ÖZET: Davalı Belediyenin sorumluluk alanındaki yolda meydana gelen trafik kazasında uğranılan zararın tazmini istemiyle açılan davanın, 2918 sayılı Yasanın 19.01.2011 tarihinde yürürlüğe giren 110. maddesi kapsamında ADLİ YARGI YERİNDE çözümlenmesi gerektiği hk.

 

 

 

 

 

 

K A R A R

 

          Davacı                             : M.A.

          Vekili                             : Av. M.T.
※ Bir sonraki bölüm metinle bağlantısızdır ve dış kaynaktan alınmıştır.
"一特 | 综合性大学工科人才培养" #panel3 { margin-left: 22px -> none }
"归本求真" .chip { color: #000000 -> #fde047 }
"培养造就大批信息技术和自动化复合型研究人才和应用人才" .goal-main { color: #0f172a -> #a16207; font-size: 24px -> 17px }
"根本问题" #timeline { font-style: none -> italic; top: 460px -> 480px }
          Davalı                           : Akçadağ Belediye Başkanlığı

          Vekili                             : Av. M.O.

 

          O L A Y: Davacı vekili dava dilekçesinde özetle; müvekkilinin 10/11/2018 tarihinde aracı ile seyir halindeyken, Akçadağ Belediye Başkanlığının yol çalışmaları nedeniyle yola dökülmüş olan yol yapım malzemelerine çarparak kaza yaptığını, bu kazadan dolayı müvekkilinin ve ailesinin olayın şokunu atamadıklarını, araçtaki bütün hava yastıklarının patladığını ve aracın ön camının parçalandığını, müvekkilinin davalı belediyenin kusuru yüzünden ölümden döndüğünü, bu nedenlerle maddi tazminat alacağı saklı kalmak üzere, 20.000,00 TL manevi tazminatın davalıdan tazmini istemiyle Akçadağ Belediye Başkanlığı'na karşı adli yargı yerinde dava açmıştır.
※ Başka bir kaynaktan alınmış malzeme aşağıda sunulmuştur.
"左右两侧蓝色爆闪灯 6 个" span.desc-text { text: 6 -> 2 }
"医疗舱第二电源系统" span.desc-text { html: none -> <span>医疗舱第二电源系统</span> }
          AKÇADAĞ ASLİYE HUKUK MAHKEMESİ: 27/06/2019 tarih ve E:2018/236, K:2019/55 sayılı dosyada "Dava, davalı Akçadağ Belediye Başkanlığına yöneltilmiş, trafik kazasından kaynaklanan tazminat talebine ilişkindir.
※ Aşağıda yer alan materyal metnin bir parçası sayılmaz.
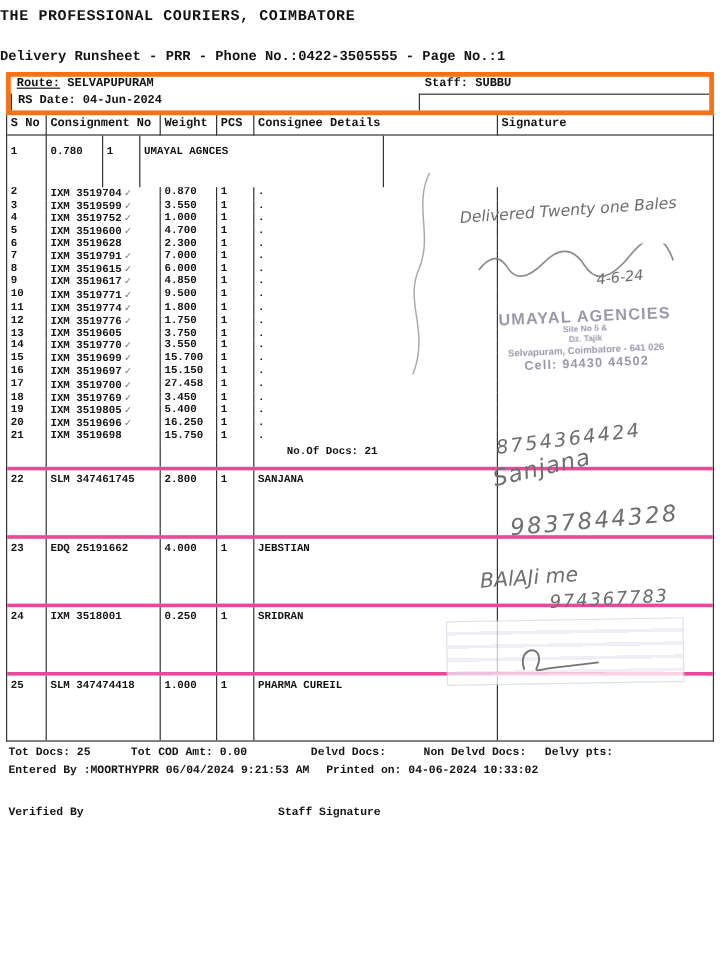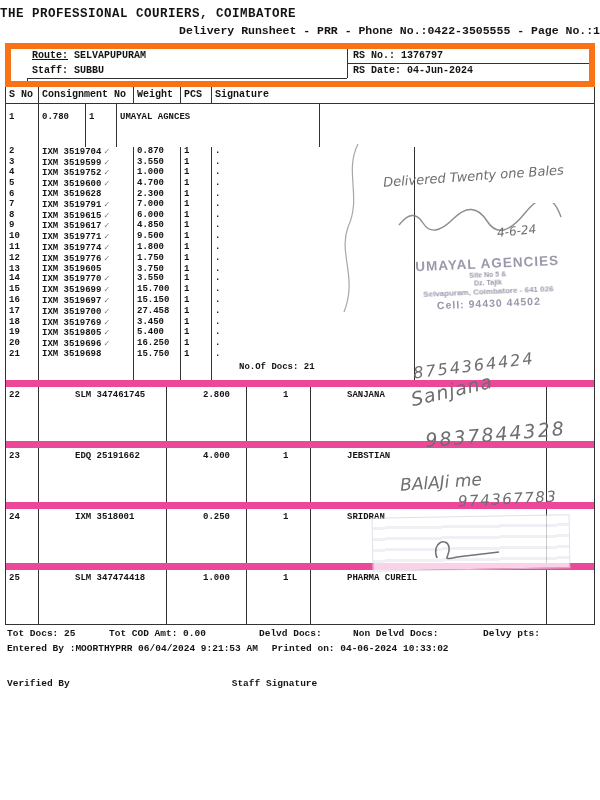"Delivery Runsheet - PRR -" .subtitle { margin: 3px 0 6px -> 20px 0 6px; text-align: right -> left }
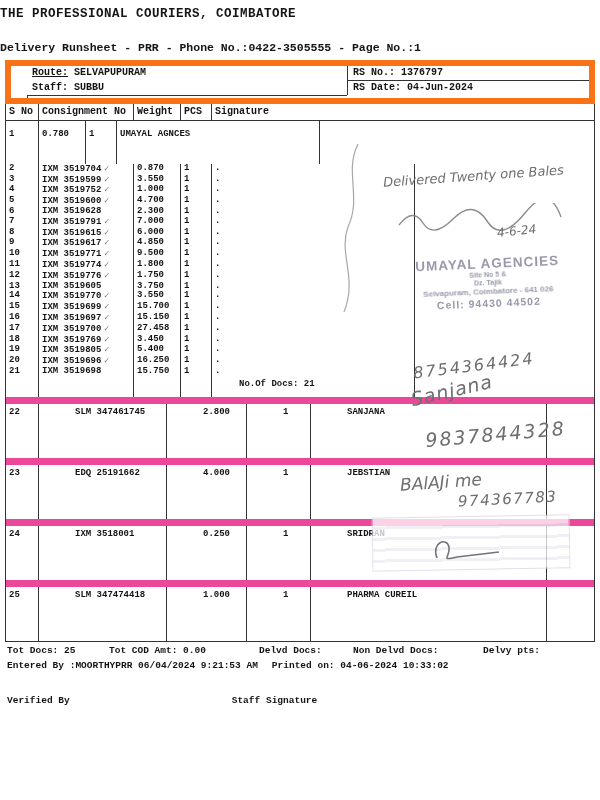"Route: SELVAPUPURAM" .infobox { border: 6px solid #f97316 -> 4px solid #f97316; padding-left: 16px -> none }
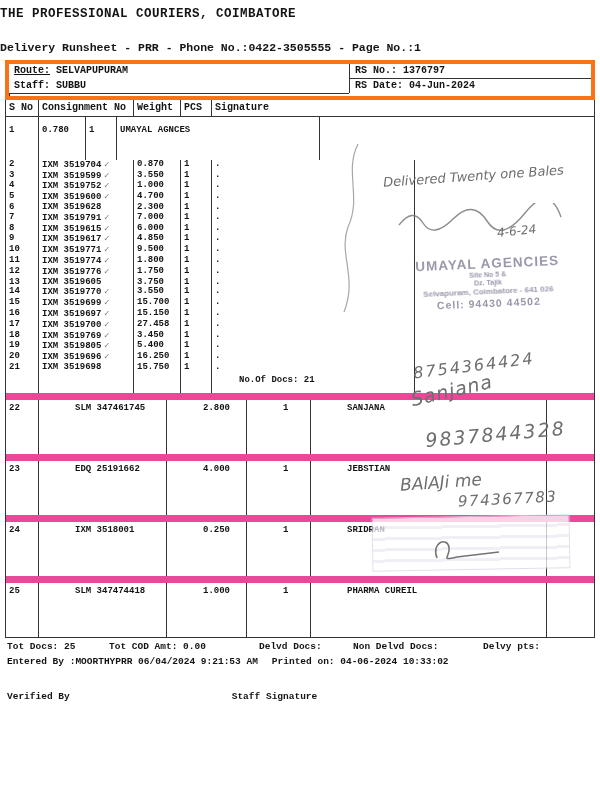"RS No.: 1376797" div.ib-cell { html: <div>RS No.: 1376797</div> -> none }
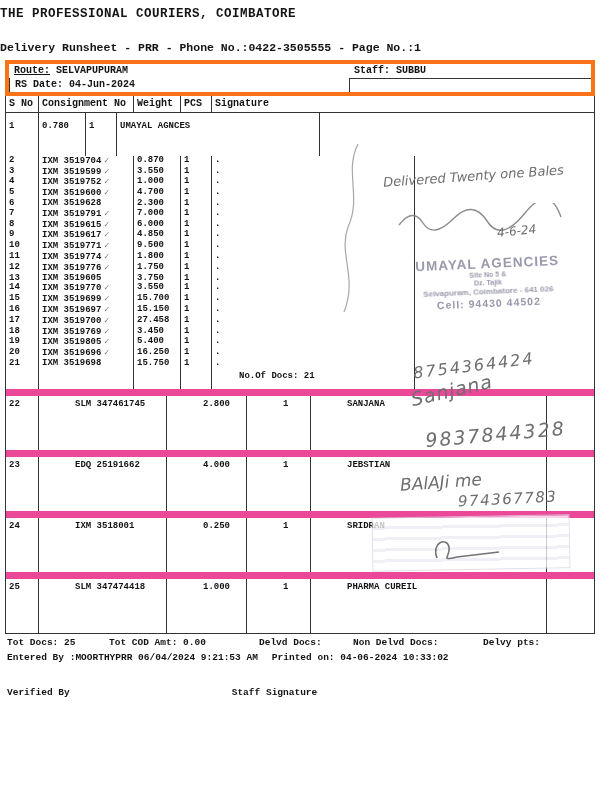"Consignee Details" div.cell { html: none -> <div>Consignee Details</div> }
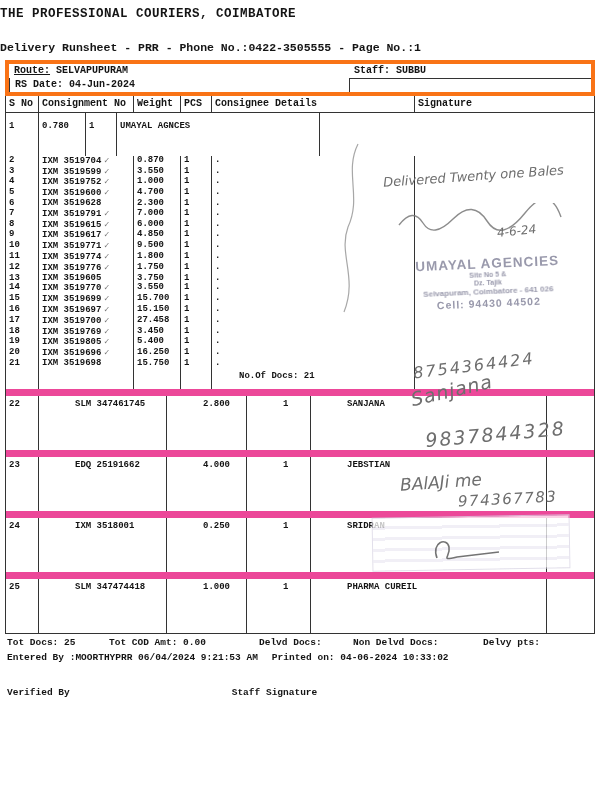"22" .sep { border-top: 7px solid #ec4899 -> 3px solid #ec4899; gap: 33px -> none }
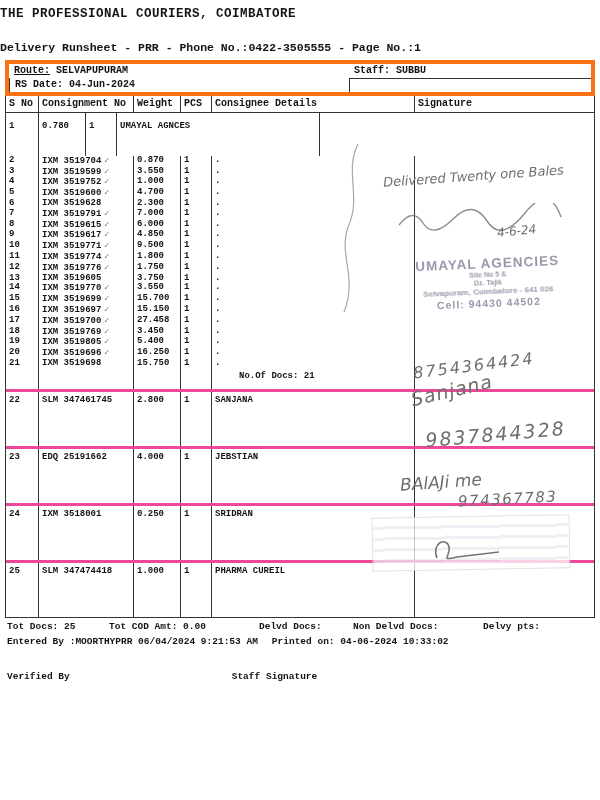"Non Delvd Docs:" .f-ndd { width: 130px -> 101px }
          Kamu hizmeti görmekle yükümlü olan davalı Akçadağ Belediye Başkanlığının, kamu hizmeti sırasında verdikleri iddia olunan zararlardan dolayı Özel Hukuk Hükümlerine tabi değildir. Olay idari karar ve eylemlerden doğan zararlar niteliğinde bulunduğundan, zararın ödetilmesi istekleri 11/02/1959 günlü ve 17/15 sayılı Yargıtay İçtihadı Birleştirme Kararının 2. Bendi hükmünce, tam yargı davasının konusunu oluşturur. Bu davaların ise 2577 sayılı İdari Yargılama Usulü Kanunun 2. Maddesi hükmü uyarınca, idare aleyhine idari yargı yerinde tam yargı davası olarak açılması gerekmektedir. Görev kuralları kamu düzenine ilişkin olup mahkemece re'sen dikkate alınması zorunludur" görüşüyle "6100 sayılı HMK'nın 114/1 -b maddesi gereğince yargı yolu nedeniyle dava dilekçesinin reddine" dair verdiği karar istinaf edilmeyerek 10/09/2019 tarihinde kesinleşmiştir.

          Davacı vekili bunun üzerine aynı taleple idari yargı yerinde dava açmıştır.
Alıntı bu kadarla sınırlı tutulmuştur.